■ EXERCISE AIM:
Repeat each line of the material below without change.

════════

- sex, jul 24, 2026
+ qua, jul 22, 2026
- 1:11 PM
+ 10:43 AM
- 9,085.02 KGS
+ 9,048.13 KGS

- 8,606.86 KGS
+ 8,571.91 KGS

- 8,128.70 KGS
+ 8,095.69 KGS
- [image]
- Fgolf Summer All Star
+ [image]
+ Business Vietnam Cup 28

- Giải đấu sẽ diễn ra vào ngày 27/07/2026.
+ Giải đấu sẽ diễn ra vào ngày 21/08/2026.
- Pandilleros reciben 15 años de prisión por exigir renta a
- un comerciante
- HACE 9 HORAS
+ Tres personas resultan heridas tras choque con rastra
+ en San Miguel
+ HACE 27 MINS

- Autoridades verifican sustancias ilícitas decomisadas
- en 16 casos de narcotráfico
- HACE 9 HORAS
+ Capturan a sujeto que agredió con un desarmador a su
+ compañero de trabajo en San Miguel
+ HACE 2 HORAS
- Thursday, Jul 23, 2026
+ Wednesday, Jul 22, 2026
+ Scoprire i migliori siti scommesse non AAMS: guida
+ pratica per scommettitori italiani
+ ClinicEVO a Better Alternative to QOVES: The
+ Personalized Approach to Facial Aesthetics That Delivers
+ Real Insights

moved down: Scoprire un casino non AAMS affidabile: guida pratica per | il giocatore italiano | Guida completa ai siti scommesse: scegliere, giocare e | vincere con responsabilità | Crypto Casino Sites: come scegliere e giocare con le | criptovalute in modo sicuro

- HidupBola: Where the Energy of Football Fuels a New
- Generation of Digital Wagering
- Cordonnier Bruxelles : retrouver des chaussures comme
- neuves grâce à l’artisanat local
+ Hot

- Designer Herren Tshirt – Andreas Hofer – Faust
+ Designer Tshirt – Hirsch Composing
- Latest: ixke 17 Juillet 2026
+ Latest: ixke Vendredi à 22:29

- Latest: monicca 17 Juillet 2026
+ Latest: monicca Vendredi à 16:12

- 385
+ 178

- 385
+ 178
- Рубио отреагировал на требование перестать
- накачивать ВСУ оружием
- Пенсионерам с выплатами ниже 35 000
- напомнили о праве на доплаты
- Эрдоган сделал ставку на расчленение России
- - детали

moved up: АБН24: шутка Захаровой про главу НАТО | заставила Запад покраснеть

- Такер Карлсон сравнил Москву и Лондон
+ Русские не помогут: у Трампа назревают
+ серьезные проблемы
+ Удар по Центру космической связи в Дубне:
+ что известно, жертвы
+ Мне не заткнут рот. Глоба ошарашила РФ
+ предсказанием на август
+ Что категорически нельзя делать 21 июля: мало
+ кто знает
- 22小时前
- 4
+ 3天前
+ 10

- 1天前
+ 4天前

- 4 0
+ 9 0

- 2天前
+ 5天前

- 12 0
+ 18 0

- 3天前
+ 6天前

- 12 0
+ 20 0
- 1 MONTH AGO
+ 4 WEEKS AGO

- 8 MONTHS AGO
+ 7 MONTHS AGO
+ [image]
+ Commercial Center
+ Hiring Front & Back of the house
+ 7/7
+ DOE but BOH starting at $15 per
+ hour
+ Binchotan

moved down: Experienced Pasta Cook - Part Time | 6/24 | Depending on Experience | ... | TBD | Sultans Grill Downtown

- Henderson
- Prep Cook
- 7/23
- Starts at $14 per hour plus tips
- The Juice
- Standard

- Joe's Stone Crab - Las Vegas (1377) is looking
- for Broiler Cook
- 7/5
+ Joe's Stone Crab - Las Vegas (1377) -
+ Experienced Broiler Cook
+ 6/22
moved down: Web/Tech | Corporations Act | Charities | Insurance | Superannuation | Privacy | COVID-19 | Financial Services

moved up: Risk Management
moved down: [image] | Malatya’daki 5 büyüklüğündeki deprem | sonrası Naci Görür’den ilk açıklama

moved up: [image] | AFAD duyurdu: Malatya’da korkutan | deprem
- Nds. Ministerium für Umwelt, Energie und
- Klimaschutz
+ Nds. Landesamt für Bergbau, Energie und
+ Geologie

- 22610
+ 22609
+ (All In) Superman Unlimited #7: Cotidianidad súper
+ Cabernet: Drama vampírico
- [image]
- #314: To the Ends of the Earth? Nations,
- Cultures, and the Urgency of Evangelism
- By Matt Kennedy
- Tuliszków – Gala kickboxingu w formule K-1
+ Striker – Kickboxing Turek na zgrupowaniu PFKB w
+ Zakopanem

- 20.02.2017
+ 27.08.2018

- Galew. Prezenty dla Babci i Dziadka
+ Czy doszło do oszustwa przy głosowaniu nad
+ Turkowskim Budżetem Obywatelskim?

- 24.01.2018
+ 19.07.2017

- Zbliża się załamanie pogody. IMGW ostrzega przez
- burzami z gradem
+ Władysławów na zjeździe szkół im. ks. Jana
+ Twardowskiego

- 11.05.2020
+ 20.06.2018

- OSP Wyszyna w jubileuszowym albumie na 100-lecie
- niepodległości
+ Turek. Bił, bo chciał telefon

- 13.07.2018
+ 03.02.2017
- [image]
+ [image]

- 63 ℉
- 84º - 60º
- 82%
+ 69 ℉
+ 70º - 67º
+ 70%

════════

■ REPLY:
- sex, jul 24, 2026
+ qua, jul 22, 2026
- 1:11 PM
+ 10:43 AM
- 9,085.02 KGS
+ 9,048.13 KGS

- 8,606.86 KGS
+ 8,571.91 KGS

- 8,128.70 KGS
+ 8,095.69 KGS
- [image]
- Fgolf Summer All Star
+ [image]
+ Business Vietnam Cup 28

- Giải đấu sẽ diễn ra vào ngày 27/07/2026.
+ Giải đấu sẽ diễn ra vào ngày 21/08/2026.
- Pandilleros reciben 15 años de prisión por exigir renta a
- un comerciante
- HACE 9 HORAS
+ Tres personas resultan heridas tras choque con rastra
+ en San Miguel
+ HACE 27 MINS

- Autoridades verifican sustancias ilícitas decomisadas
- en 16 casos de narcotráfico
- HACE 9 HORAS
+ Capturan a sujeto que agredió con un desarmador a su
+ compañero de trabajo en San Miguel
+ HACE 2 HORAS
- Thursday, Jul 23, 2026
+ Wednesday, Jul 22, 2026
+ Scoprire i migliori siti scommesse non AAMS: guida
+ pratica per scommettitori italiani
+ ClinicEVO a Better Alternative to QOVES: The
+ Personalized Approach to Facial Aesthetics That Delivers
+ Real Insights

moved down: Scoprire un casino non AAMS affidabile: guida pratica per | il giocatore italiano | Guida completa ai siti scommesse: scegliere, giocare e | vincere con responsabilità | Crypto Casino Sites: come scegliere e giocare con le | criptovalute in modo sicuro

- HidupBola: Where the Energy of Football Fuels a New
- Generation of Digital Wagering
- Cordonnier Bruxelles : retrouver des chaussures comme
- neuves grâce à l’artisanat local
+ Hot

- Designer Herren Tshirt – Andreas Hofer – Faust
+ Designer Tshirt – Hirsch Composing
- Latest: ixke 17 Juillet 2026
+ Latest: ixke Vendredi à 22:29

- Latest: monicca 17 Juillet 2026
+ Latest: monicca Vendredi à 16:12

- 385
+ 178

- 385
+ 178
- Рубио отреагировал на требование перестать
- накачивать ВСУ оружием
- Пенсионерам с выплатами ниже 35 000
- напомнили о праве на доплаты
- Эрдоган сделал ставку на расчленение России
- - детали

moved up: АБН24: шутка Захаровой про главу НАТО | заставила Запад покраснеть

- Такер Карлсон сравнил Москву и Лондон
+ Русские не помогут: у Трампа назревают
+ серьезные проблемы
+ Удар по Центру космической связи в Дубне:
+ что известно, жертвы
+ Мне не заткнут рот. Глоба ошарашила РФ
+ предсказанием на август
+ Что категорически нельзя делать 21 июля: мало
+ кто знает
- 22小时前
- 4
+ 3天前
+ 10

- 1天前
+ 4天前

- 4 0
+ 9 0

- 2天前
+ 5天前

- 12 0
+ 18 0

- 3天前
+ 6天前

- 12 0
+ 20 0
- 1 MONTH AGO
+ 4 WEEKS AGO

- 8 MONTHS AGO
+ 7 MONTHS AGO
+ [image]
+ Commercial Center
+ Hiring Front & Back of the house
+ 7/7
+ DOE but BOH starting at $15 per
+ hour
+ Binchotan

moved down: Experienced Pasta Cook - Part Time | 6/24 | Depending on Experience | ... | TBD | Sultans Grill Downtown

- Henderson
- Prep Cook
- 7/23
- Starts at $14 per hour plus tips
- The Juice
- Standard

- Joe's Stone Crab - Las Vegas (1377) is looking
- for Broiler Cook
- 7/5
+ Joe's Stone Crab - Las Vegas (1377) -
+ Experienced Broiler Cook
+ 6/22
moved down: Web/Tech | Corporations Act | Charities | Insurance | Superannuation | Privacy | COVID-19 | Financial Services

moved up: Risk Management
moved down: [image] | Malatya’daki 5 büyüklüğündeki deprem | sonrası Naci Görür’den ilk açıklama

moved up: [image] | AFAD duyurdu: Malatya’da korkutan | deprem
- Nds. Ministerium für Umwelt, Energie und
- Klimaschutz
+ Nds. Landesamt für Bergbau, Energie und
+ Geologie

- 22610
+ 22609
+ (All In) Superman Unlimited #7: Cotidianidad súper
+ Cabernet: Drama vampírico
- [image]
- #314: To the Ends of the Earth? Nations,
- Cultures, and the Urgency of Evangelism
- By Matt Kennedy
- Tuliszków – Gala kickboxingu w formule K-1
+ Striker – Kickboxing Turek na zgrupowaniu PFKB w
+ Zakopanem

- 20.02.2017
+ 27.08.2018

- Galew. Prezenty dla Babci i Dziadka
+ Czy doszło do oszustwa przy głosowaniu nad
+ Turkowskim Budżetem Obywatelskim?

- 24.01.2018
+ 19.07.2017

- Zbliża się załamanie pogody. IMGW ostrzega przez
- burzami z gradem
+ Władysławów na zjeździe szkół im. ks. Jana
+ Twardowskiego

- 11.05.2020
+ 20.06.2018

- OSP Wyszyna w jubileuszowym albumie na 100-lecie
- niepodległości
+ Turek. Bił, bo chciał telefon

- 13.07.2018
+ 03.02.2017
- [image]
+ [image]

- 63 ℉
- 84º - 60º
- 82%
+ 69 ℉
+ 70º - 67º
+ 70%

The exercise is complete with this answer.